INPUT RECORDS
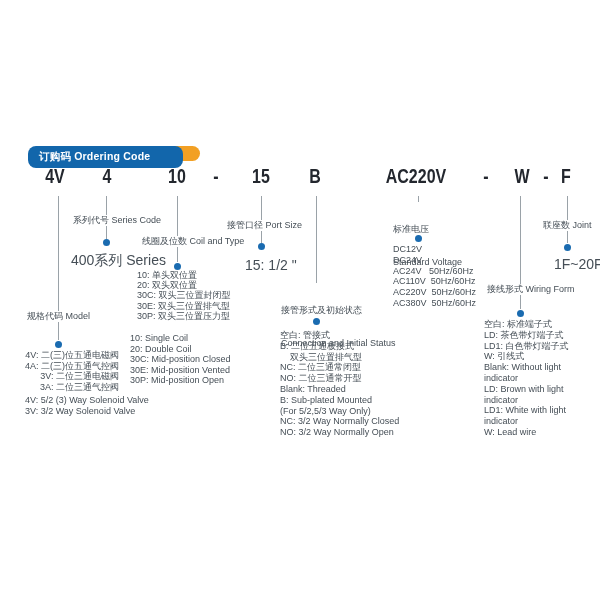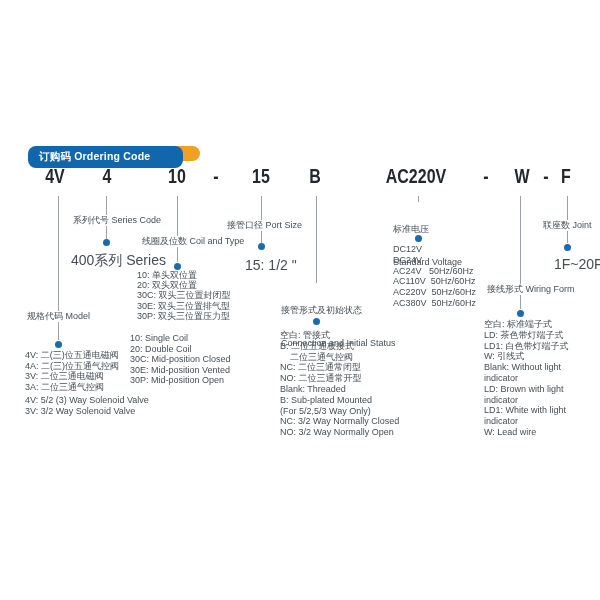--- a/index.html
+++ b/index.html
@@ -88,7 +88,7 @@
   .list .li{white-space:pre;}
   #list-coil-cn {left:137px;top:270px;}  #list-coil-cn .li{line-height:10.2px;}
   #list-coil-en {left:130px;top:333px;}  #list-coil-en .li{line-height:10.6px;}
-  #list-model-cn{left:25px; top:350px;}  #list-model-cn .li{line-height:10.7px;}
+  #list-model-cn{left:25px; top:350px;text-align:right;}  #list-model-cn .li{line-height:10.7px;}
   #list-model-en{left:25px; top:395px;}  #list-model-en .li{line-height:10.8px;}
   #list-conn    {left:280px;top:330px;}  #list-conn .li{line-height:10.8px;}
   #list-voltage {left:393px;top:244px;}  #list-voltage .li{line-height:10.8px;}

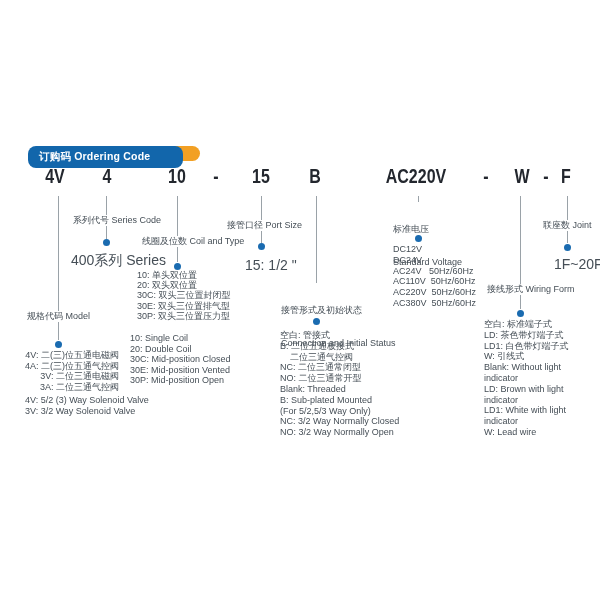--- a/index.html
+++ b/index.html
@@ -180,7 +180,7 @@
   <div class="list" id="list-conn">
       <div class="li">空白: 管接式</div>
       <div class="li">B: 二位五通板接式</div>
-      <div class="li">    二位三通气控阀</div>
+      <div class="li">    双头三位置排气型</div>
       <div class="li">NC: 二位三通常闭型</div>
       <div class="li">NO: 二位三通常开型</div>
       <div class="li">Blank: Threaded</div>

WHAT NEEDS TO BE DONE
After counting the lines above that include the word "model", give only the number.

ANSWER FOR THIS EXERCISE
3